Personally, I would much rather have some metrics/statistics in the ranking system area, since there are not currently any. The ones Marco suggested look extremely promising to me (slope, correlation, delta, etc.). Basicially, it all starts with the ranking system. The ranking system is what generates the profits, therefore any additional metrics of the ranking system feature is music to my ears. In simplest terms, the ranking system underpins the simulation, so to not have a few metrics on the ranking system does not make any logical sense.

I concur that there are plenty of “values to measure the performance of a simulation” and I do not think it is a priority to add to those in the simulation area, but the ranking area is a different kettle of fish, altogether.

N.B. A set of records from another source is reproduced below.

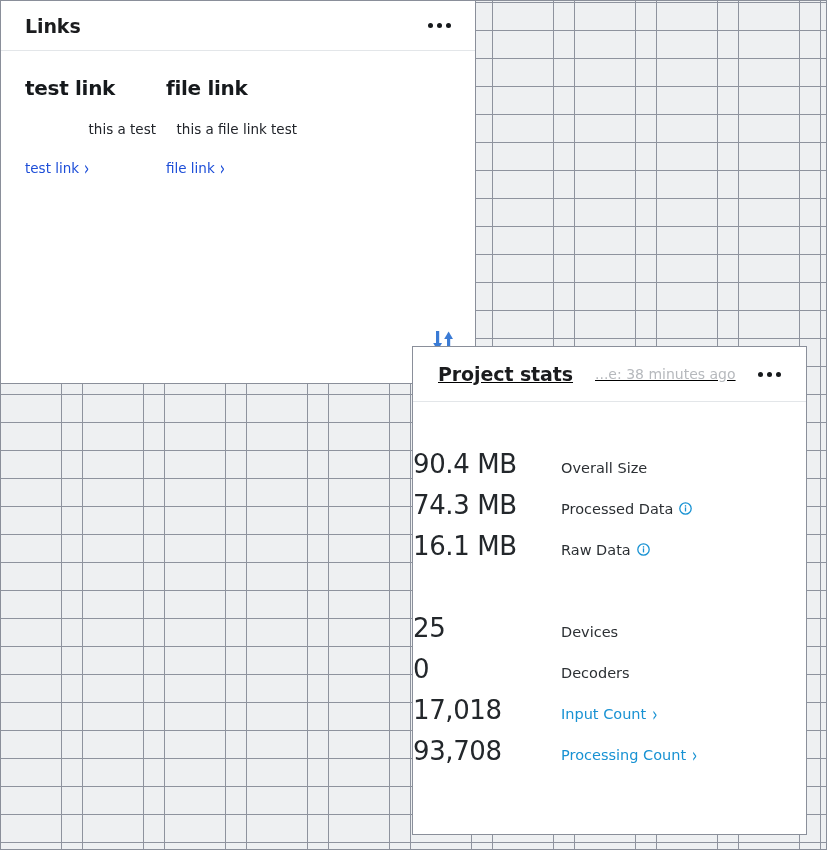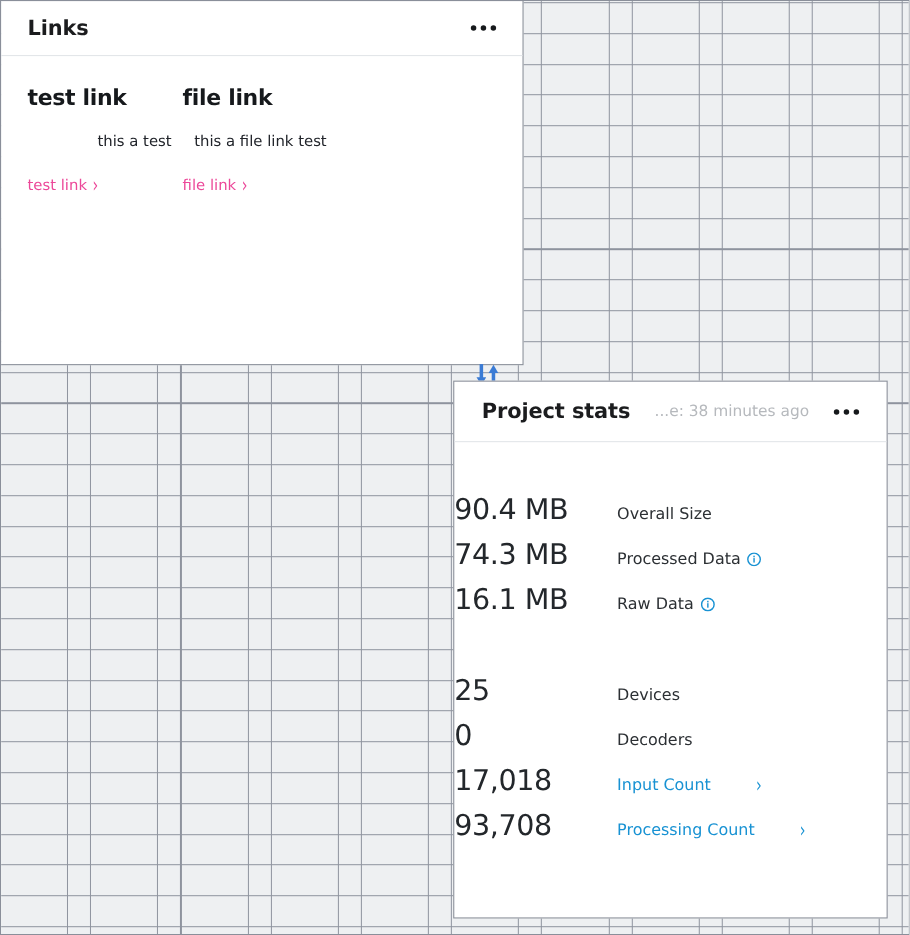--- a/index.html
+++ b/index.html
@@ -84,21 +84,21 @@
     height: 5px;
     border-radius: 50%;
     background: #16191c;
   }
 
   
   #links-card {
     left: -1px;
     top: -1px;
     width: 476px;
-    height: 332px;
+    height: 384px;
   }
   #links-card .card-header {
     height: 50px;
     padding: 0 22px 0 24px;
     justify-content: space-between;
   }
   #links-card .card-title {
     font-size: 19px;
   }
   .links-body {
@@ -121,21 +121,21 @@
   }
   .link-col-desc {
     font-size: 13.5px;
     color: #21242a;
     line-height: 1.75;
     margin: 0 0 16px 0;
     text-align: right;
   }
   .link-action {
     font-size: 13.5px;
-    color: #ec4899;
+    color: #1d4ed8;
     text-decoration: none;
     cursor: pointer;
     white-space: nowrap;
   }
   .link-action .chev {
     display: inline-block;
     margin-left: 5px;
     font-size: 13px;
     transform: scaleY(1.45);
   }
@@ -160,20 +160,21 @@
     left: 411px;
     top: 345px;
     width: 395px;
     height: 489px;
   }
   #stats-card .card-header {
     height: 55px;
     padding: 0 18px 0 25px;
     justify-content: flex-start;
     gap: 0;
+    text-decoration: underline;
   }
   #stats-card .card-title {
     font-size: 19px;
   }
   .stats-updated {
     font-size: 14px;
     color: #b6b9bd;
     margin-left: 22px;
     white-space: nowrap;
   }
@@ -201,21 +202,20 @@
     margin-left: 11px;
     font-size: 14.5px;
     color: #2c3034;
     white-space: nowrap;
     display: flex;
     align-items: center;
   }
   .stat-label.linked {
     color: #1892d3;
     cursor: pointer;
-    gap: 35px;
   }
   .stat-label .chev {
     display: inline-block;
     margin-left: 6px;
     font-size: 13px;
     transform: scaleY(1.45);
   }
   .info-icon {
     display: inline-block;
     margin-left: 6px;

Stenci, If I have misconstrued your post I apologise.

jtbaccarat · February 7, 2007, 2:13pm

Hi Stittsville,

As you said, I think we are both saying the same thing.

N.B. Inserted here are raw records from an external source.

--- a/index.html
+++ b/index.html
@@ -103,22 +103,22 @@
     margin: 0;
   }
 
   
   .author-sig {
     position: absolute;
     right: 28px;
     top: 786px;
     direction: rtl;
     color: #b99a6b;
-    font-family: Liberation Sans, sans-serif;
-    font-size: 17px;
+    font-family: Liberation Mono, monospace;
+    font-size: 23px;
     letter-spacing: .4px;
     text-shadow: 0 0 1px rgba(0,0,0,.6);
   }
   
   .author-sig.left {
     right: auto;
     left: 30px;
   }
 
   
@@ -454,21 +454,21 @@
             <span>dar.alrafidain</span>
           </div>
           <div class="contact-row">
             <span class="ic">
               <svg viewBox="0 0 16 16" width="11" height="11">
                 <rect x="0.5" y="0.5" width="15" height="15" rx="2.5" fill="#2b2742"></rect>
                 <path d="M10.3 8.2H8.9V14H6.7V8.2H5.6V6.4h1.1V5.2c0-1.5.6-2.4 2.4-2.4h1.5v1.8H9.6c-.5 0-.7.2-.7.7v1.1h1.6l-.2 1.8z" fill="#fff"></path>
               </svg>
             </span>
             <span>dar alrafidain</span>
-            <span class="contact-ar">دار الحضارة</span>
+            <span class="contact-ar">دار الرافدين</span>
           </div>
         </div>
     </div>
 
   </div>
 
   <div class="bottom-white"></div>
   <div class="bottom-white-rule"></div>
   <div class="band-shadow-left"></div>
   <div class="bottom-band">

I guess what this entire thread comes down to, still, is how to determine whether a ranking system is good or not.

It seemed to me that the method the ranking system uses is to first assess the rules which comprise the ranking. If a stock ‘stays’ in the bucket as per the rules, then whatever its return is for the time period is contributed on an equally-weighted basis to the overall performance of the bucket, as per the P123 documentation. Each bucket, theoretically, has no bounds as percent (on the positive side) does not have a boundary condition (i.e., a stock can go to infinity). If there are 200 stocks in the bucket and their average equally-weighted return is 1000% then that’s the bucket’s return.

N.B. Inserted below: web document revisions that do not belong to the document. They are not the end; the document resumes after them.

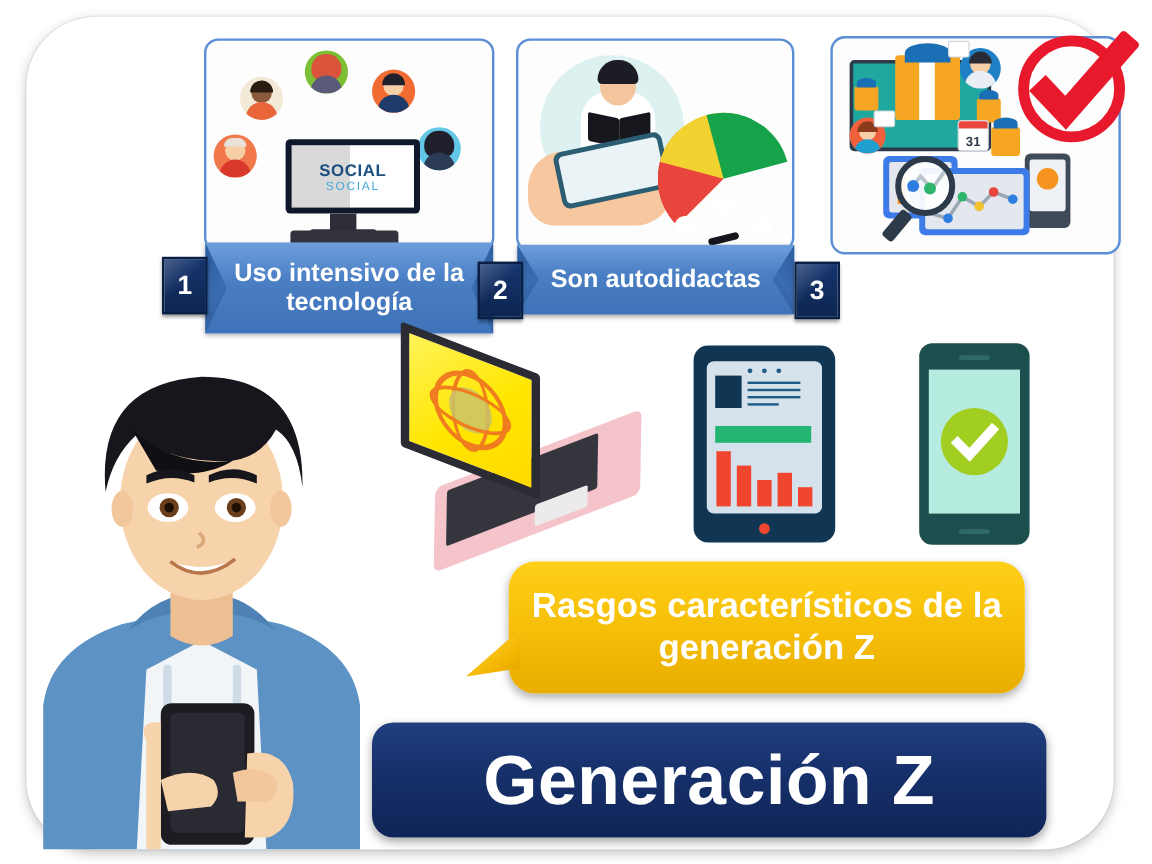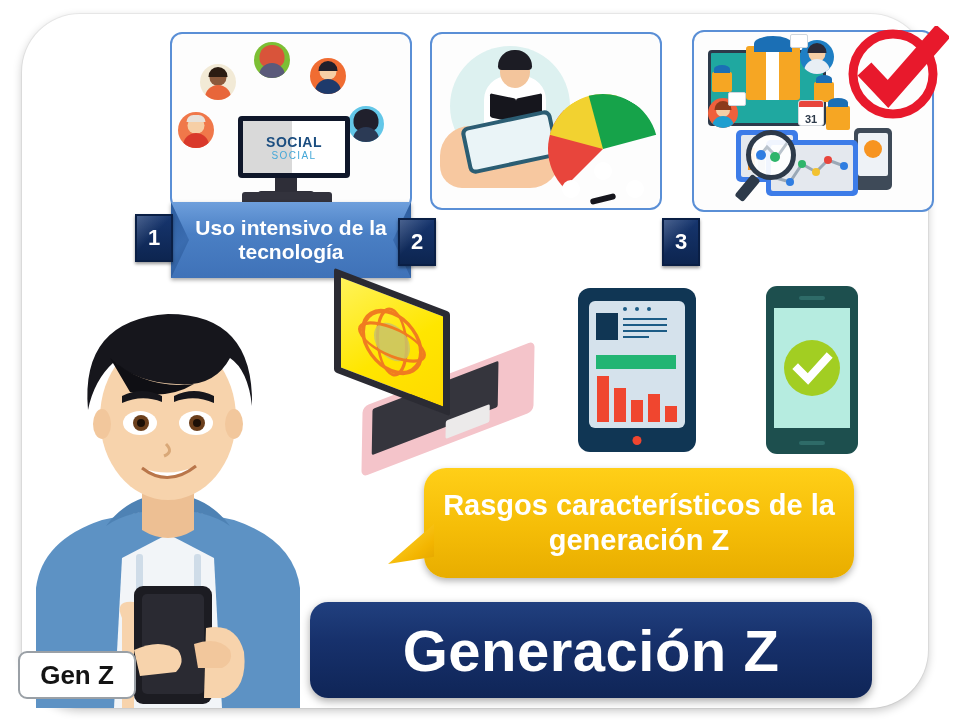--- a/index.html
+++ b/index.html
@@ -396,20 +396,23 @@
   </div>
 
   <svg id="redcheck" viewBox="0 0 104 96">
     <circle cx="48" cy="48" r="40" fill="none" stroke="#e8192c" stroke-width="9"></circle>
     <path d="M26 50 L43 68 L92 12" fill="none" stroke="#e8192c" stroke-width="19" stroke-linecap="square" stroke-linejoin="miter"></path>
   </svg>
 
   <div class="label-bar" id="lab1">
     <span>Uso intensivo de la tecnología</span>
   </div>
+  <div class="label-bar" id="lab2">
+    <span>Son autodidactas</span>
+  </div>
 
   <div class="num-badge" id="num1">
     <span>1</span>
   </div>
   <div class="num-badge" id="num2">
     <span>2</span>
   </div>
   <div class="num-badge" id="num3">
     <span>3</span>
   </div>
@@ -508,16 +511,13 @@
 
   <div id="banner">
     <div class="bn-text">Generación Z</div>
   </div>
 
   <div id="callout">
     <div class="co-tail"></div>
     <div class="co-text">Rasgos característicos de la generación Z</div>
   </div>
 
-  <div id="genz">
-    <span>Gen Z</span>
-  </div>
 </div>
 
 </body></html>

Pure and simply: a ranking system ranks by its ranking methodology, not by anything else. Once you have all of the rank buckets lined up, then you can look at those buckets, ordered by rank, and see the annualised returns for each bucket. The average return of each bucket is the average of the equally-weighted returns of each stock in the bucket. You could then look at it and determine whether it looks good or not. What Marco is getting at is wouldn’t it be nice if there were a mechanical/automated calculation that tells us mathematically whether or not the ranking system has some validity? The alternative is to visually gaze at the buckets, make a qualiltative decision on their merits and then go create a simulation. Stenci is correct, that there are already statistics in the simulation area, but why not have a few metrics in the ranking system area and save the extra steps of taking the ranking and creating a simulation; i.e., why not first quantitatively evaluate the ranking system, just as we later quantitatively evaluate the simulation? It makes complete sense to me.

Marco’s suggestions for the basic components of the metric (individually and combined into one calculation) would be superb if implemented. From my experience, both qualitative and quantitative (non-automated, manual) the key metrics of a ranking system, and, therefore, of the profitability of a simulation are exactly the metrics Marco has suggested: (slope, correlation, delta (between H & L buckets), and as I said in a prior post, a measure of consistency/stability through time would be nice (i.e., to avoid the ‘fat tails’ and bias of mean as a metric; use mode, median, or some other measure).

Stittsville, I think you may be on to something with your suggestion/explanation, but the coffee hasn’t kicked in for me and the neurons aren’t helping me much this morning. Would you mind fleshing out your suggestion a little more?

bl82 · February 7, 2007, 4:59pm

Good thread.

While I am generally in favor of calculating the data Marco suggests, ultimately almost all of my stock selection is from buckets in the 95+, 98+, 99+ percentiles. Frankly, I don’t care if the buckets from 0-90% form a perfectly sloped steep line, because I won’t be selecting from those. Instead, I want to know how the top 0.5, 1, 2 and 5% differs from the rest of the buckets. For that reason, I like the High-Low delta idea, but I would find a High-Mean calculation more helpful and would love something like High - (Mean + 2 standard deviations).

I am not a statistics guru, but maybe what I am looking for is a measure of skewness in the buckets.

I want a system where the top 1% or 0.5% of the buckets accounts for 5-6x as much return as the mean bucket and if this results in a strange looking distribution across the rest of the buckets, then so be it.

InspectorSector · February 7, 2007, 5:26pm

Jamie -

I agree with everything you say. The thing that I am zeroing in on is your statement:

"and as I said in a prior post, a measure of consistency/stability through time would be nice (i.e., to avoid the ‘fat tails’ and bias of mean as a metric; use mode, median, or some other measure.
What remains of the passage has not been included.